EL CAMINO HACIA LA CREADORA SALTEÑA.

Actriz que canta para encontrar a Marosa di Giorgio.

No va a ser la primera vez que la actriz y cantante Vanesa Maja se presente ante el público uruguayo, aunque sí es la primera vez que lo hace en un solitario, desde un exigente protagónico. La artista ya había actuado en Montevideo en "Estado de ira", aquella impresionante puesta en escena de Ciro Zorzoli que se vio en El Galpón en 2011, volviendo luego con "Tirano Banderas", proyecto internacional que se dio en 2014 en el Solís.

"Yo soy más actriz, y canto. Este es el tercer espectáculo unipersonal que hago, y siempre canto en los espectáculos, más que nada en los unipersonales, en los que uno se da el gusto de hacer lo que quiere.
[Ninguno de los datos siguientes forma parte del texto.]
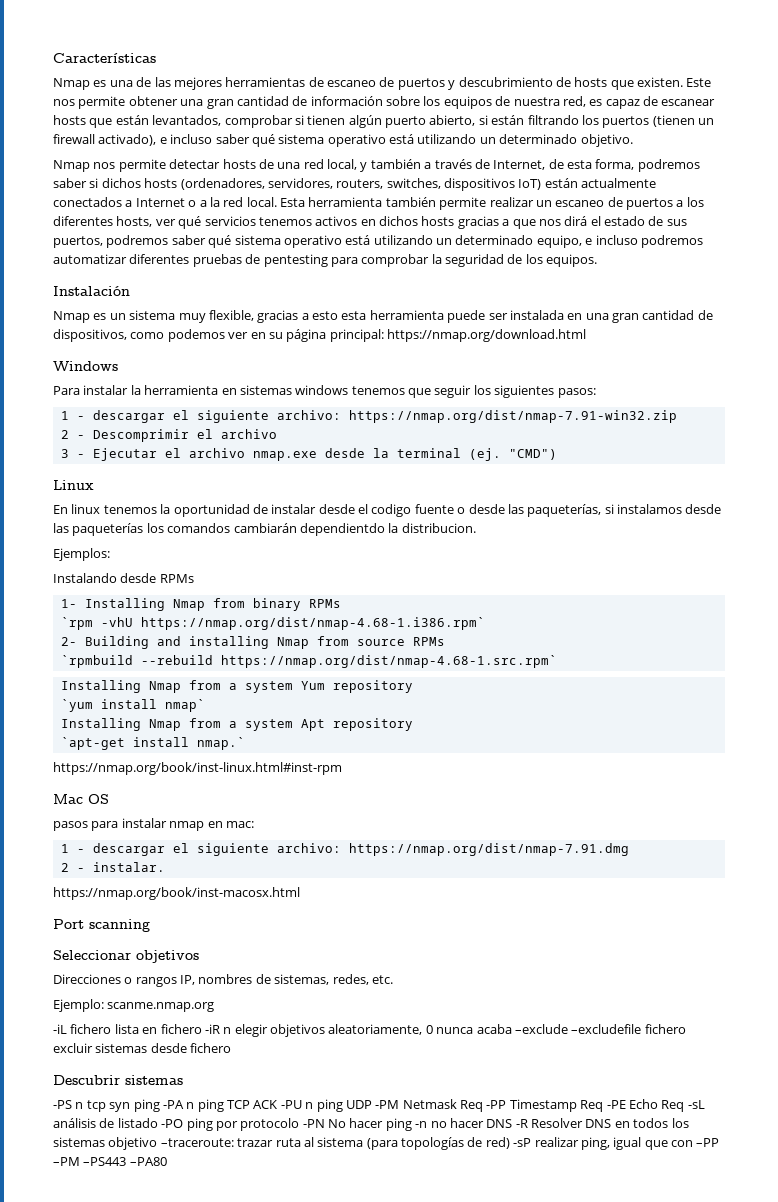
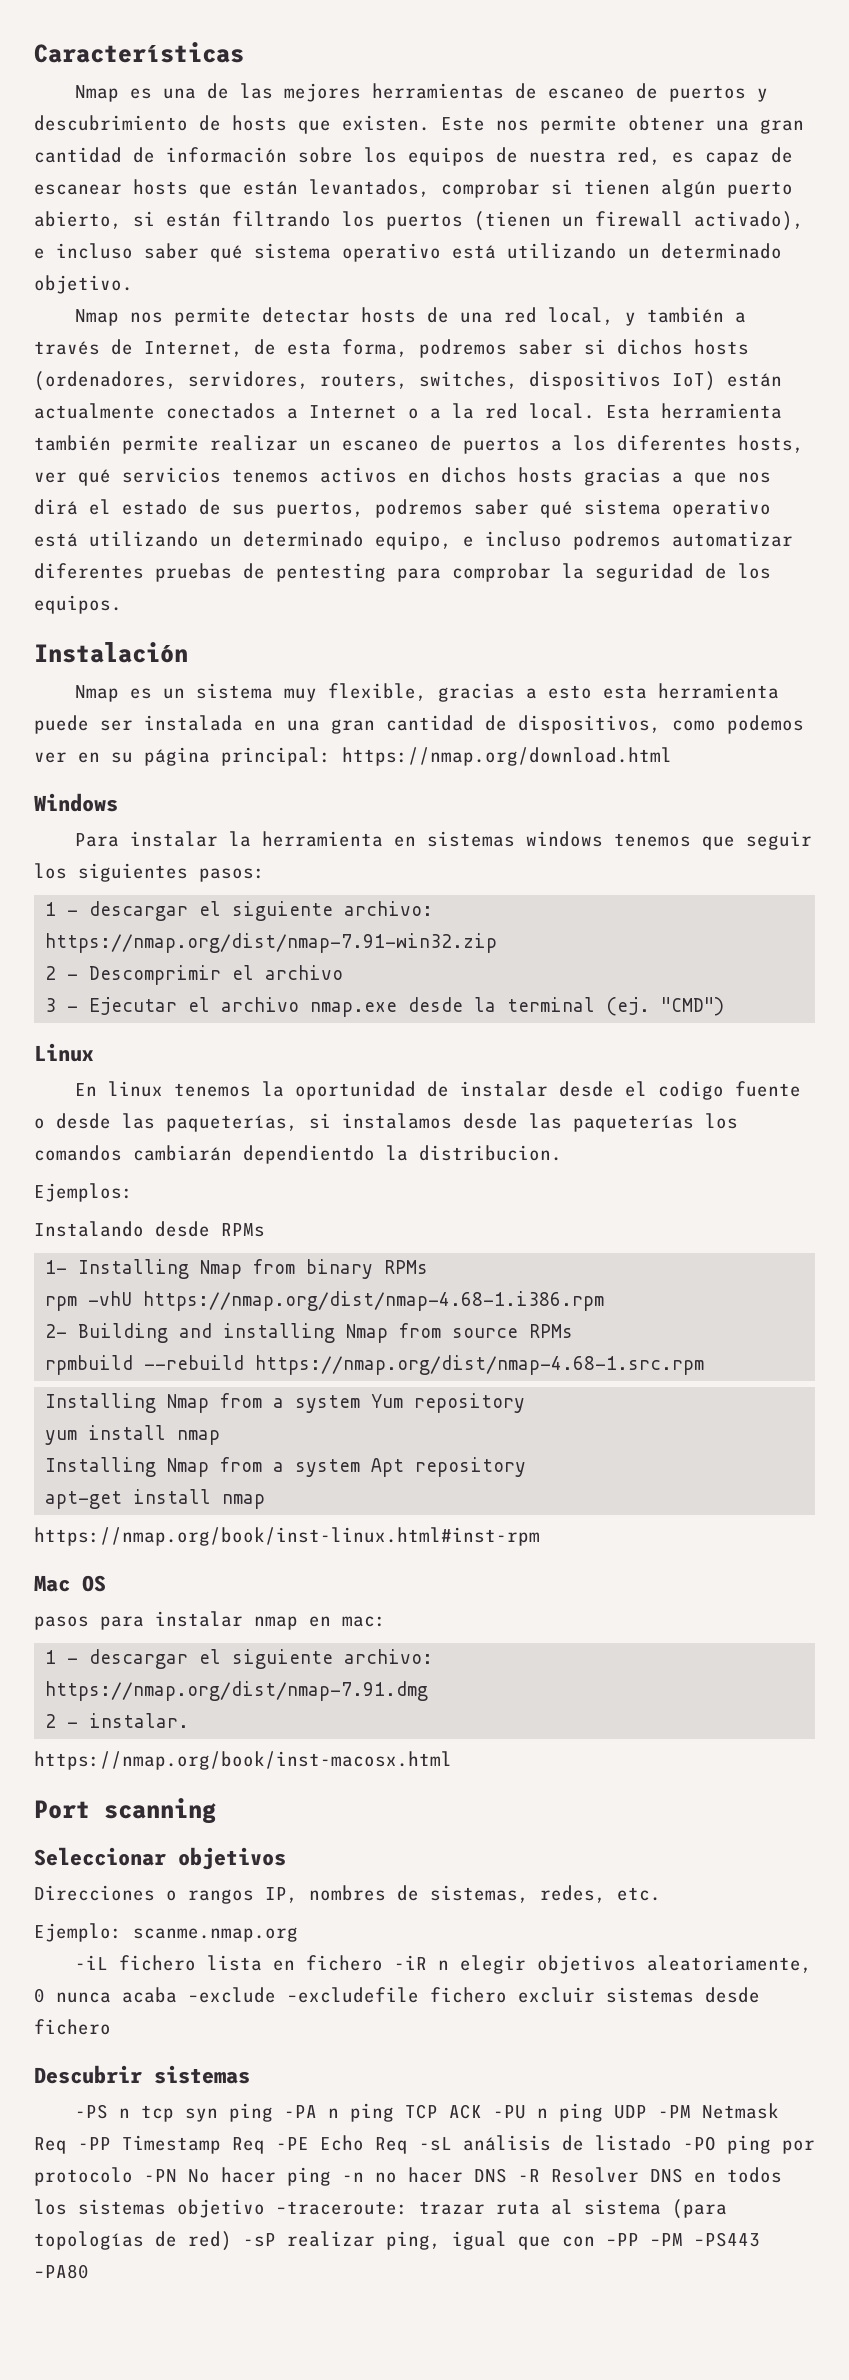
[60,617,485,630] `rpm -vhU https://nmap.org/dist/nmap-4.68-1.i386.rpm` -> [45,1291,605,1311] rpm -vhU https://nmap.org/dist/nmap-4.68-1.i386.rpm
[60,655,557,668] `rpmbuild --rebuild https://nmap.org/dist/nmap-4.68-1.src.rpm` -> [45,1355,705,1375] rpmbuild --rebuild https://nmap.org/dist/nmap-4.68-1.src.rpm
[60,699,205,712] `yum install nmap` -> [45,1425,221,1445] yum install nmap
[60,737,245,750] `apt-get install nmap.` -> [45,1489,266,1509] apt-get install nmap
Acá, en Rosa bailando, hay tres canciones cantadas", adelanta Vanesa Maja.

Junto a la música, otro elemento a tener el cuenta es ese retroproyector, que suma códigos escénicos a la voz y los sonidos. "Es un aparato mecánico, bastante antiguo, en donde nosotros proyectamos cosas muy simples, que podrían estar en una casa. Jarras, vidrios, cintas: pero tiene una cosa manual que es muy interesante. Uno va viendo cómo se van desplegando unos mundos que uno no esperaría ver. Y es en las antípodas de lo más moderno, de lo actual, que uno podría pensar", indica la artista, que puntualiza que la obra tiene humor, y momentos más hondos, y mucha empatía. "Hay mucha empatía con el público: el público, desde su mirada, está muy presente en la obra".